Cronaca – È superiore ai 2,2 miliardi di euro il volume degli affari della criminalità organizzata italiana derivante dalle infiltrazioni nell’economia legale del settore turistico. La ricerca è stata condotta da Demoskopika ed è basata su dati e fonti autorevoli che l’Ansa ha visionato in anteprima.
Uno stabilimento
La situazione è aggravata anche dalla crisi economica scaturita dall’emergenza sanitaria in corso. La ricerca stima infatti che siano oltre 4mila 500 le aziende italiane a maggior rischio riciclaggio a causa della crisi di liquidità che la pandemia ha provocato.
Sono sei le regioni italiane che corrono rischi più elevati di infiltrazioni mafiose all’interno propri settori turistici. Si tratta di Lombardia, Lazio, Campania, Calabria, Puglia e Sicilia. Le regioni che invece, secondo Demoskopica, corrono minori rischi di infiltrazioni sono Trentino Alto Adige, Friuli Venezia Giulia, Veneto e Marche.
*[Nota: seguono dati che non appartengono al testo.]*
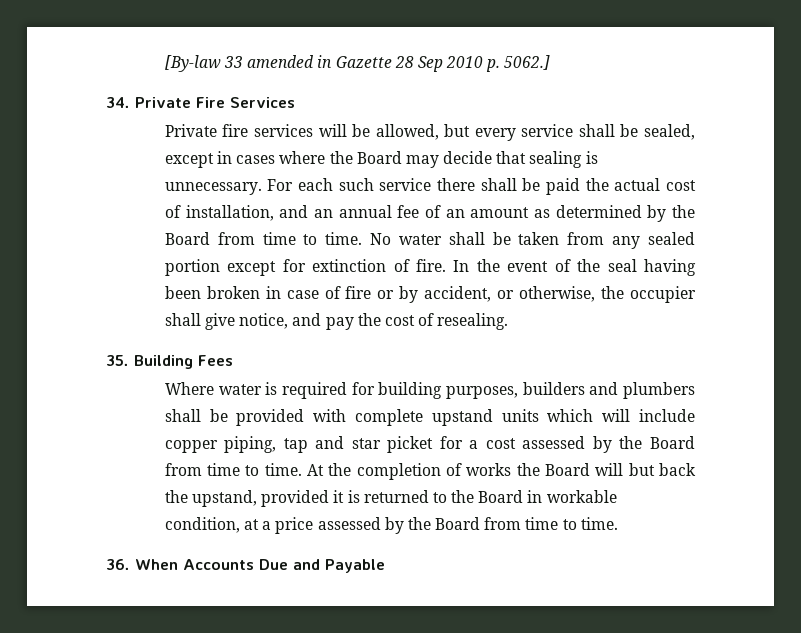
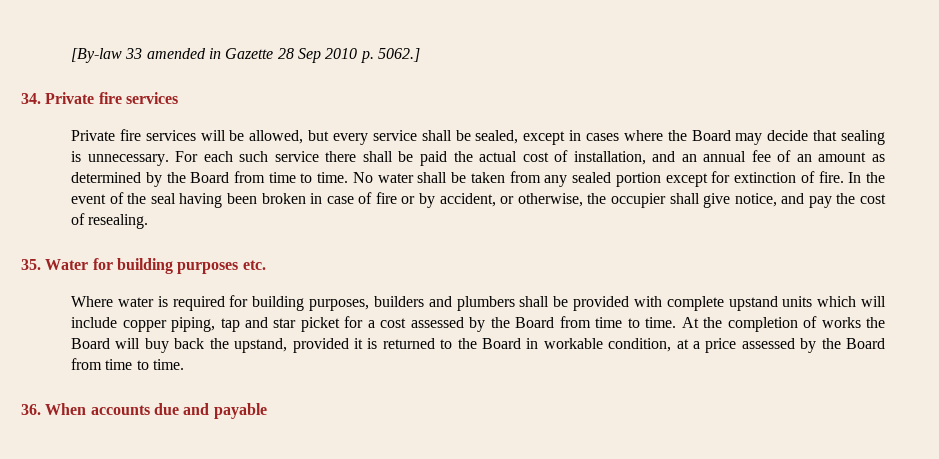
- 34. Private Fire Services
+ 34. Private fire services
- 35. Building Fees
+ 35. Water for building purposes etc.
- At the completion of works the Board will but back the upstand, provided it is returned to the Board in workable condition, at a price assessed by the Board from time to time.
+ At the completion of works the Board will buy back the upstand, provided it is returned to the Board in workable condition, at a price assessed by the Board from time to time.
- 36. When Accounts Due and Payable
+ 36. When accounts due and payable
Ancora una volta si conferma la ‘ndrangheta la criminalità organizzata più potente del paese. Se il giro d’affari complessivo ammonta a 2,2 miliardi di euro, il 37 per cento degli introiti (circa 850 milioni) è della ‘ndrangheta. A seguire la camorra con il 33 per cento degli introiti (730 milioni), la mafia con il 20 per cento (440 milioni) e criminalità organizzata pugliese e lucana con il 10 per cento (220 milioni).
Se guardiamo invece al territorio italiano, gran parte dei proventi per la criminalità organizzata viene dal Mezzogiorno, con un giro d’affari di 825 milioni. Poi il centro con 515 milioni, il nord ovest con 490 milioni e il nord est con 370 milioni.
“La crisi del turismo fa gola ai sodalizi criminali che si sono attivati per acquisire imprese o per controllare porzioni significative del comparto”, ha commentato Il presidente di Demoskopika Raffaele Rio.